Ancient Weaving Technology :: Teri Rofkar
Working with wool, waxed linen, yellow cedar, and spruce roots students will explore: plaiting, twining, and coiled Basketry. Ancient methods of weaving from the dawn of civilization offer insights into our own relationships with place and sustainable practices. Students will look at different materials, styles, and technologies of weaving in the context of use and availability. They will take several field trips into the forest to harvest materials, and spend time in the presences of the powerful elements of life along the coast of the North Pacific.
The Art and Mechanics of Song :: Cristi Catt
Join Cristi Catt for a week-long exploration of the art and science of singing. Taking inspiration from the natural environment of Sitka and the artistic and scientific community of this year’s festival, the group will create a body of song drawing on chant and folksongs from around the world. The group will also draw on the experience of participants, as well as texts from Alaska, to create new music. The group will improvise in various indoor and outdoor spaces around Sitka, playing with sound, word, and texture. Participants will be introduced to Catt’s Singer Yoga Series, designed to strengthen the singer’s anatomy, balance and energize the breath, cultivate an awareness of the use and release of tension, and quiet the mind. Participants will learn about the science of singing and explore the mechanics of the body and voice. Ultimately, participants will learn to sing with their whole body and understand how directed energy and breath combine to create sound. The workshop is open to all levels of singers, composers, poets and songwriters.
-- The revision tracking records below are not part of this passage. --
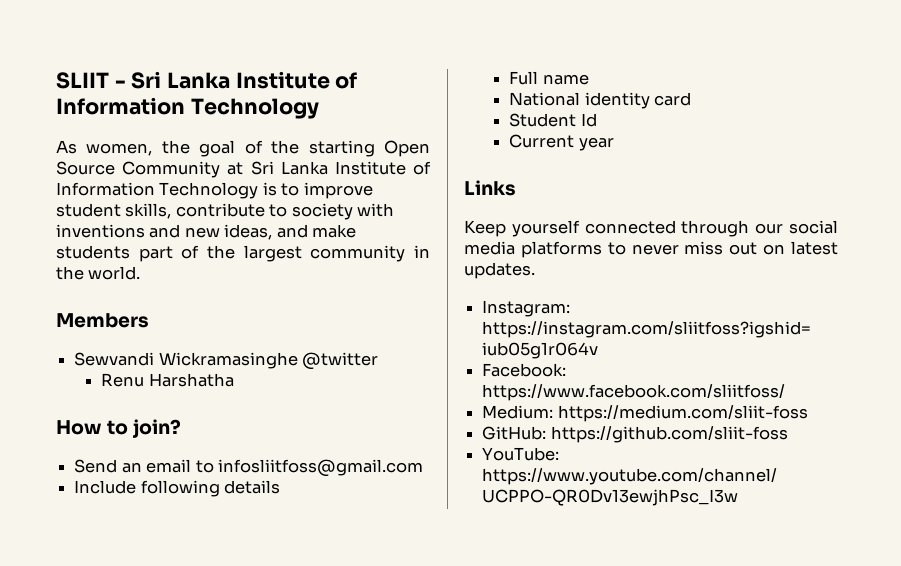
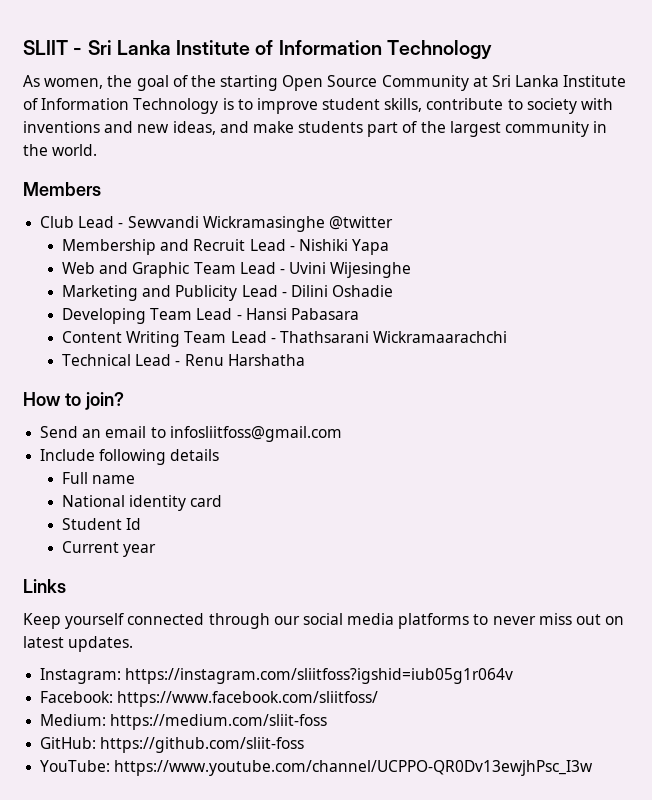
- Sewvandi Wickramasinghe @twitter
+ Club Lead - Sewvandi Wickramasinghe @twitter
- Renu Harshatha
+ Membership and Recruit Lead - Nishiki Yapa
+ Web and Graphic Team Lead - Uvini Wijesinghe
+ Marketing and Publicity Lead - Dilini Oshadie
+ Developing Team Lead - Hansi Pabasara
+ Content Writing Team Lead - Thathsarani Wickramaarachchi
+ Technical Lead - Renu Harshatha

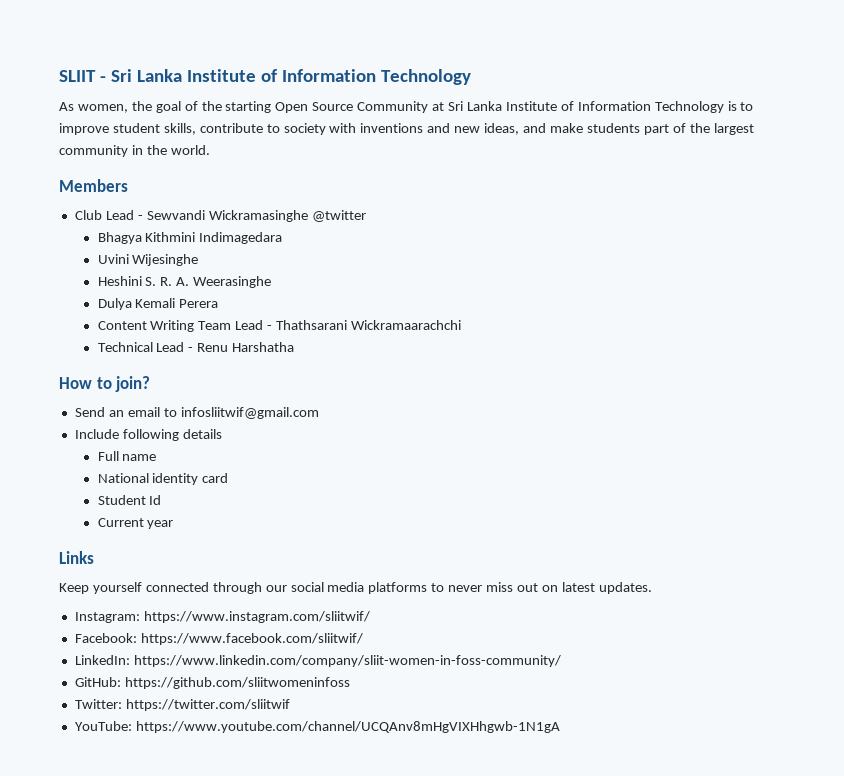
- Membership and Recruit Lead - Nishiki Yapa
- Web and Graphic Team Lead - Uvini Wijesinghe
- Marketing and Publicity Lead - Dilini Oshadie
- Developing Team Lead - Hansi Pabasara
+ Bhagya Kithmini Indimagedara
+ Uvini Wijesinghe
+ Heshini S. R. A. Weerasinghe
+ Dulya Kemali Perera
- Send an email to infosliitfoss@gmail.com
+ Send an email to infosliitwif@gmail.com
- Instagram: https://instagram.com/sliitfoss?igshid=iub05g1r064v
+ Instagram: https://www.instagram.com/sliitwif/
- Facebook: https://www.facebook.com/sliitfoss/
- Medium: https://medium.com/sliit-foss
- GitHub: https://github.com/sliit-foss
+ Facebook: https://www.facebook.com/sliitwif/
+ LinkedIn: https://www.linkedin.com/company/sliit-women-in-foss-community/
+ GitHub: https://github.com/sliitwomeninfoss
+ Twitter: https://twitter.com/sliitwif
- YouTube: https://www.youtube.com/channel/UCPPO-QR0Dv13ewjhPsc_I3w
+ YouTube: https://www.youtube.com/channel/UCQAnv8mHgVIXHhgwb-1N1gA

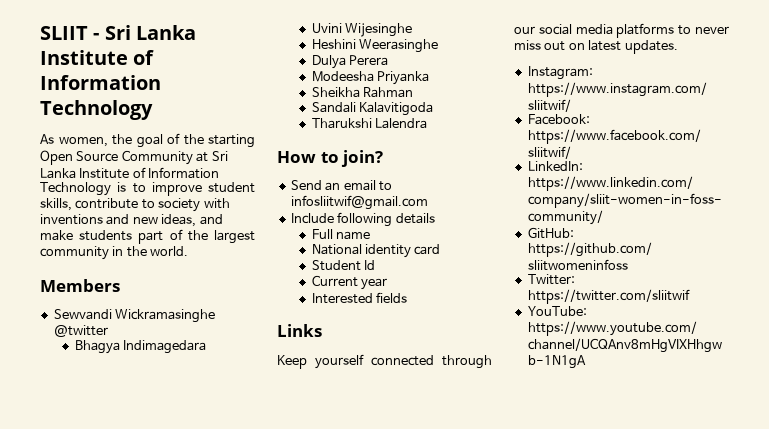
- Club Lead - Sewvandi Wickramasinghe @twitter
+ Sewvandi Wickramasinghe @twitter
- Bhagya Kithmini Indimagedara
+ Bhagya Indimagedara
- Heshini S. R. A. Weerasinghe
+ Heshini Weerasinghe
- Dulya Kemali Perera
+ Dulya Perera
- Content Writing Team Lead - Thathsarani Wickramaarachchi
- Technical Lead - Renu Harshatha
+ Modeesha Priyanka
+ Sheikha Rahman
+ Sandali Kalavitigoda
+ Tharukshi Lalendra
+ Interested fields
Sewing with Fish Skin :: Audrey Armstrong
Fish-skin sewing is a traditional Alaskan art. Dried fish skin is very strong, and makes a beautiful leather that can be used to make waterproof bags and baskets. Participants will learn the process for preparing and sewing fish skin, and make beautiful vases and bowls. The workshop will include geometric design work to create unique pieces. Once the fish skin has been sewn and hardened, we will work on embellishments with other kinds of skin, beads, and shells. The workshop will include a field trip to the Sheldon Jackson Museum, which has over 50 pieces made of fish skin in the collection. No experience necessary.
Water, Ecology, and Landscape :: Chris Cianfrani
Baranof Island is rich with natural water resources stretching from headwater streams in the mountains to nutrient-rich arctic bogs to the marine ecosystem of the outer coast. Water has shaped the environment around Sitka and provides habitat for a variety of organisms. Participants will visit these diverse landscapes and gain an understanding of how the natural hydrologic system works. Whether the landscapes of southeast Alaska are new or familiar, we will share the experience of exploring streams, forests, and muskegs through a scientific lens. We will also examine how people use water resources in the area visiting locations such as the Blue Lake hydroelectric project and the Sheldon Jackson fish hatchery at the Sitka Sound Science Center. Students will be encouraged to reflect on their explorations through scientific documentation, journaling, photographic essays, video, or other forms of creative expression.